Aim of the exercise:
Across the records that follow, count each line holding "modello", and write only the total.
-- Data provided follows --
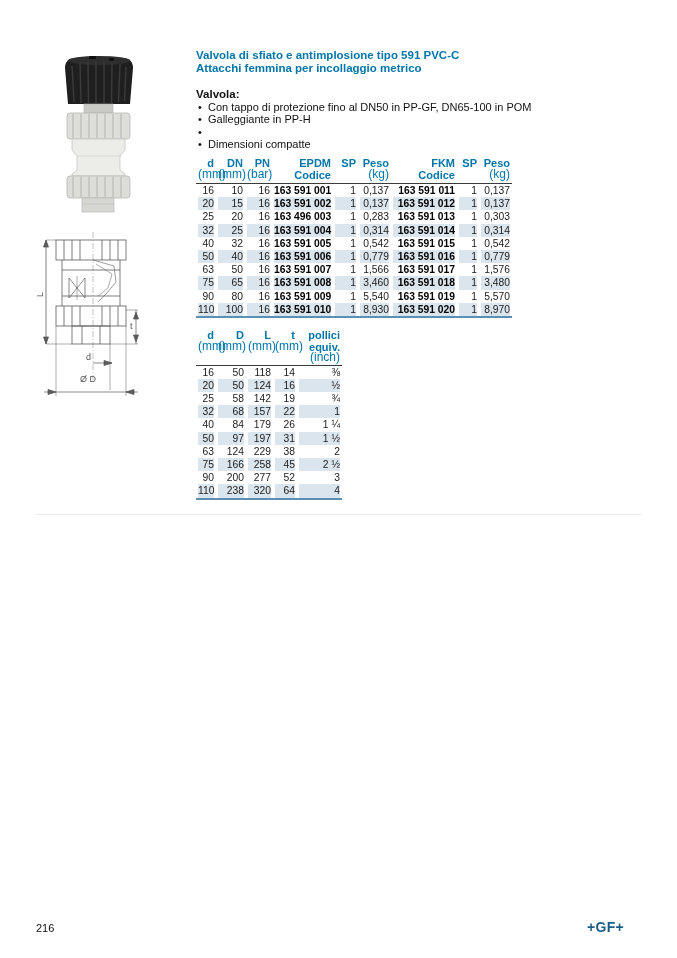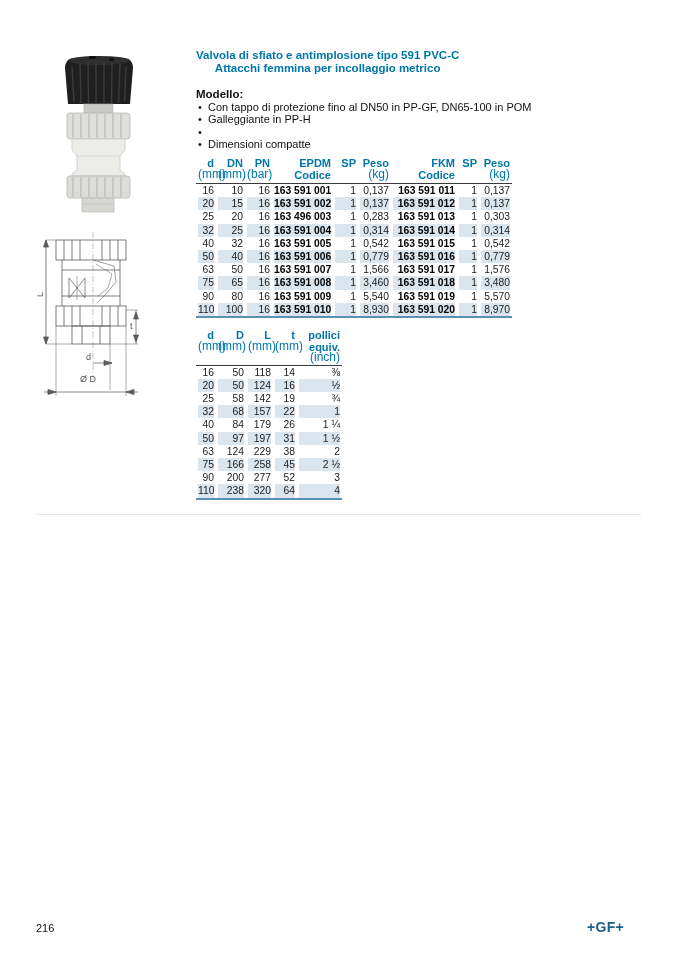--- a/index.html
+++ b/index.html
@@ -11,21 +11,21 @@
   }
   *{box-sizing:border-box;margin:0;padding:0;}
   html,body{width:677px;height:958px;}
   body{
     position:relative;background:#ffffff;
     font-family:"Liberation Sans",sans-serif;color:var(--ink);
     overflow:hidden;
   }
   .title{
     position:absolute;left:196px;top:49px;
-    color:var(--blue);font-weight:bold;font-size:11.5px;line-height:13px;text-align:center;
+    color:var(--blue);font-weight:bold;font-size:11.5px;line-height:13px;
   }
   .modello{position:absolute;left:196px;top:88px;font-weight:bold;font-size:11.5px;color:#111;}
   .bullets{position:absolute;left:198px;top:101px;font-size:11px;color:#111;}
   .bullet-item{display:flex;line-height:12.4px;}
   .bullet-dot{width:10px;font-size:11px;flex:0 0 10px;}
   table{
     position:absolute;left:196px;border-collapse:collapse;table-layout:fixed;
     border-bottom:2px solid var(--tbl-bottom);
   }
   #order-table{top:158px;width:316px;}
@@ -172,21 +172,21 @@
     <text x="50" y="130" class="drw-label">d</text>
     <text x="44" y="152" class="drw-label">Ø D</text>
   </svg>
 </div>
 
 <div class="title">
   <div>Valvola di sfiato e antimplosione tipo 591 PVC-C</div>
   <div>Attacchi femmina per incollaggio metrico</div>
 </div>
 
-<div class="modello">Modello:</div>
+<div class="modello">Valvola:</div>
 
 <div class="bullets">
     <div class="bullet-item">
       <span class="bullet-dot">•</span>
       <span>Con tappo di protezione fino al DN50 in PP-GF, DN65-100 in POM</span>
     </div>
     <div class="bullet-item">
       <span class="bullet-dot">•</span>
       <span>Galleggiante in PP-H</span>
     </div>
-- Data provided concluded --
Answer box:
3